Short of that, an NBRT subsidized Public Option would allow sicker, poorer and older people to enroll for lower rates, allowing some measure of exclusion to private insurers and therefore lower costs. Of course, the profit motive will ultimately make the exclusion pool grow until private insurance would no longer be justified, leading-again to Single Payer aka Medicare for All if the race to cut customers leads to no one left in private insurance who is actually sick.

The NBRT can also provide an incentive for cost savings if we allow employers to offer services privately to both employees and retirees in exchange for a substantial tax benefit, either by providing insurance or hiring health care workers directly and building their own facilities. Employers who fund catastrophic care or operate nursing care facilities would get an even higher benefit, with the proviso that any care so provided be superior to the care available through Medicaid.

In the long run, employers, especially ESOPs and cooperatives could replace health care services for both employees, the indigent and retirees and opt out of Medicare for All and receive an offset for NBRT/SVAT levies.  This proposal is probably the most promising way to arrest health care costs from their current upward spiral – as employers who would be financially responsible for this care through taxes would have a real incentive to limit spending in a way that individual taxpayers simply do not have the means or incentive to exercise.

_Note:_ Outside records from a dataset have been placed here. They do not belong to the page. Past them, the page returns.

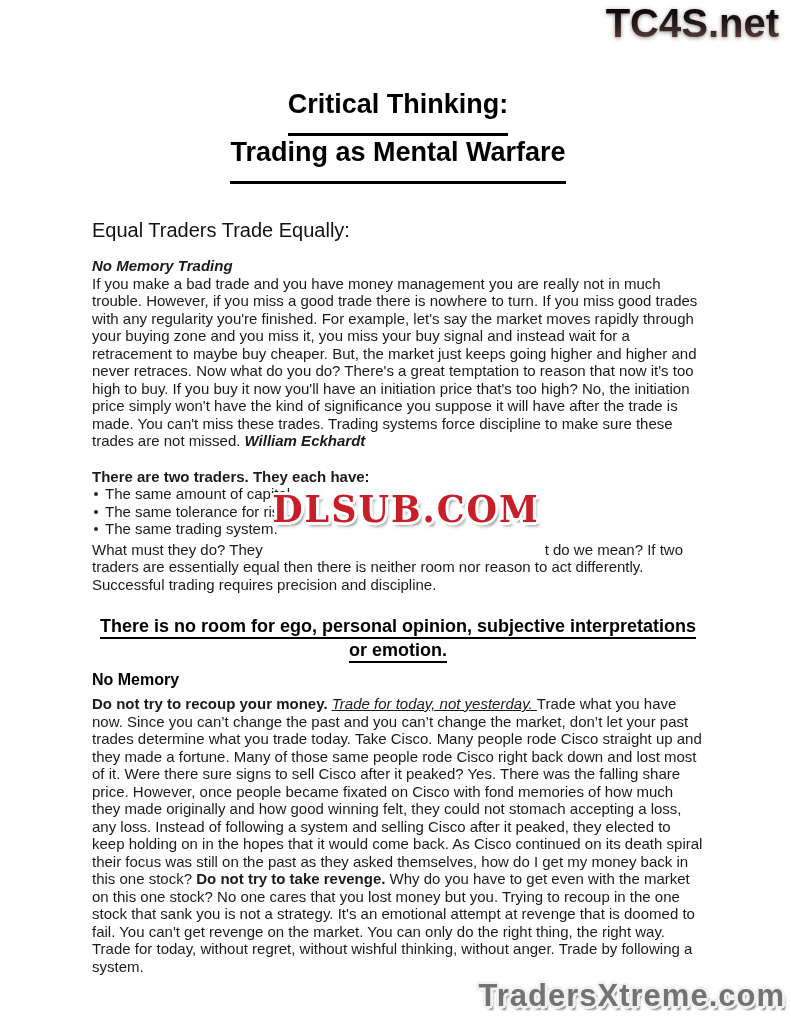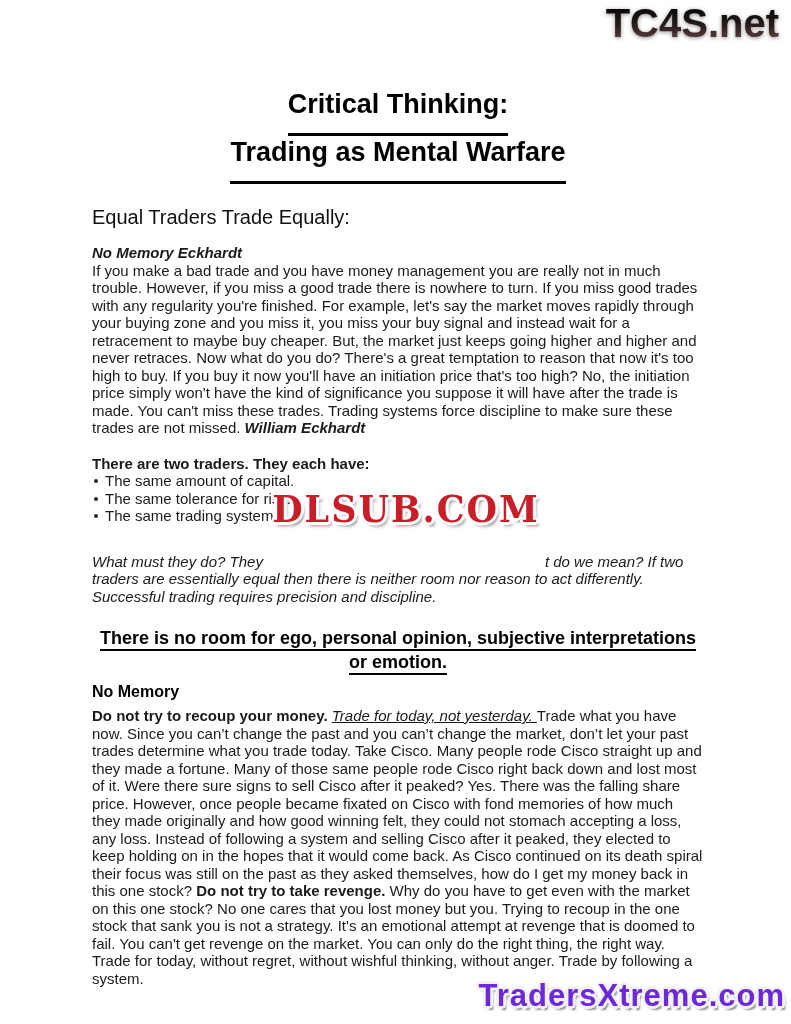--- a/index.html
+++ b/index.html
@@ -29,7 +29,7 @@
     font-weight:bold; color:#000;
   }
   .doc-title .tline { display:inline-block; border-bottom:3px solid #000; padding-bottom:12px; }
-  .equal-heading { margin-top:22px; font-size:20px; line-height:23px; font-weight:normal; color:#111; }
+  .equal-heading { margin-top:35px; font-size:20px; line-height:23px; font-weight:normal; color:#111; }
   .sub-heading-bi { margin-top:15px; font-weight:bold; font-style:italic; }
   .para { text-align:left; }
   .b { font-weight:bold; }

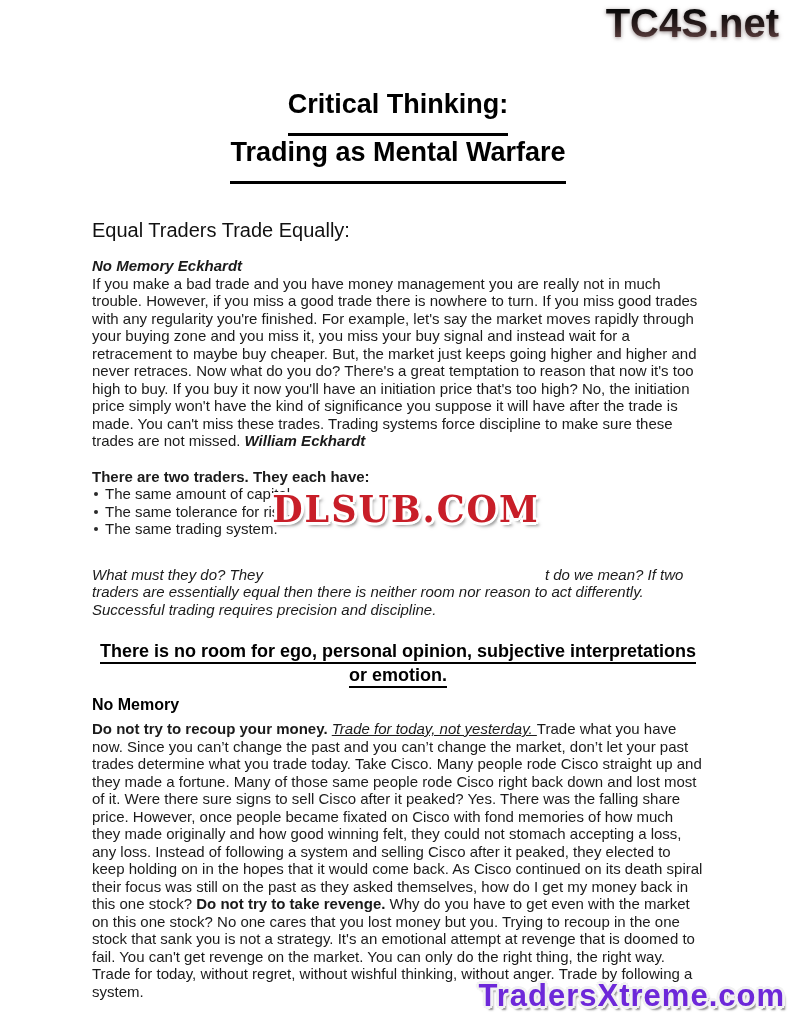--- a/index.html
+++ b/index.html
@@ -91,7 +91,7 @@
 
     <div class="equal-heading">Equal Traders Trade Equally:</div>
 
-    <div class="sub-heading-bi">No Memory Eckhardt</div>
+    <div class="sub-heading-bi">No Memory Trading</div>
 
     <p class="para"><span>If you make a bad trade and you have money management you are really not in much trouble. However, if you miss a good trade there is nowhere to turn. If you miss good trades with any regularity you're finished. For example, let's say the market moves rapidly through your buying zone and you miss it, you miss your buy signal and instead wait for a retracement to maybe buy cheaper. But, the market just keeps going higher and higher and never retraces. Now what do you do? There's a great temptation to reason that now it's too high to buy. If you buy it now you'll have an initiation price that's too high? No, the initiation price simply won't have the kind of significance you suppose it will have after the trade is made. You can't miss these trades. Trading systems force discipline to make sure these trades are not missed. </span><span class="bi">William Eckhardt</span></p>
 

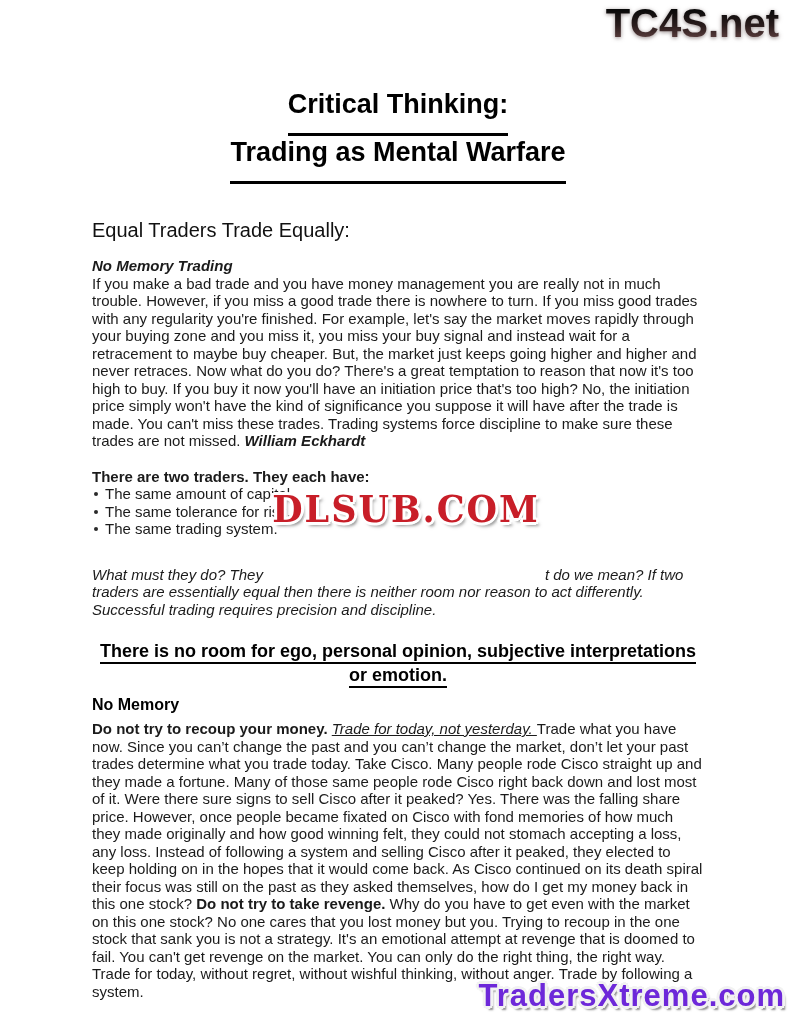--- a/index.html
+++ b/index.html
@@ -42,7 +42,7 @@
     content:""; position:absolute; left:2px; top:7px;
     width:4px; height:4px; background:#2a2a2a; border-radius:50%;
   }
-  .what-must { margin-top:28px;font-style:italic; }
+  .what-must { margin-top:3px; }
   .wm-gap { display:inline-block; width:282px; height:1px; }
   .statement {
     margin-top:22px; text-align:center; font-weight:bold;

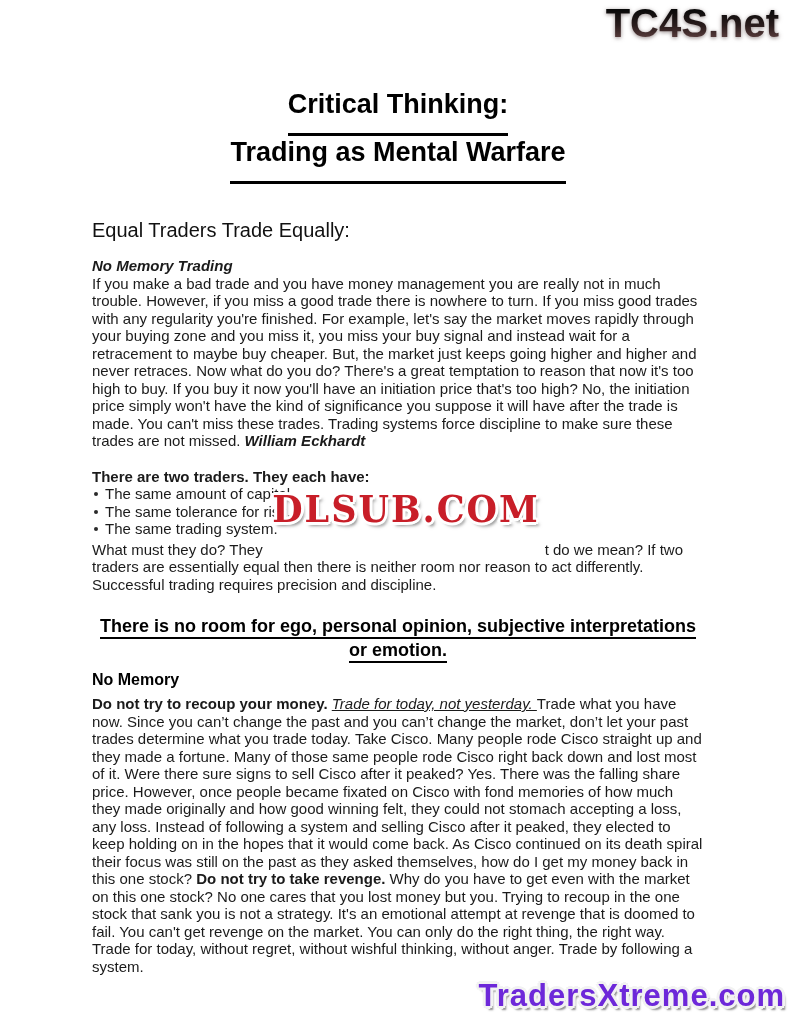--- a/index.html
+++ b/index.html
@@ -68,7 +68,7 @@
   .traders-xtreme {
     position:absolute; right:6px; top:978px;
     font-size:31px; font-weight:bold; letter-spacing:1px;
-    color:#6d28d9;
+    color:#737373;
     text-shadow:
       -2px -2px 0 #f2f2f2, 2px -2px 0 #f2f2f2, -2px 2px 0 #f2f2f2, 2px 2px 0 #f2f2f2,
       -3px 0 0 #f2f2f2, 3px 0 0 #f2f2f2, 0 -3px 0 #f2f2f2, 0 3px 0 #f2f2f2,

While not all employers would participate, those who do would dramatically alter the market. In addition, a kind of beneficiary exchange could be established so that participating employers might trade credits for the funding of former employees who retired elsewhere, so that no one must pay unduly for the medical costs of workers who spent the majority of their careers in the service of other employers.

Expanding the number of employee-owned companies and cooperatives could be established with personal retirement accounts. Accounts holding index funds for Wall Street to play with will not help.

Accounts would instead hold voting and preferred stock in the employer and an insurance fund holding the stocks of all such firms.  NBRT/SVAT collections, which tax both labor and profit, will be set high enough to fund employee-ownership and payment of current beneficiaries.. All employees would be credited with the same monthly contribution, regardless of wage.  The employer contribution would be ended for health care at all levels.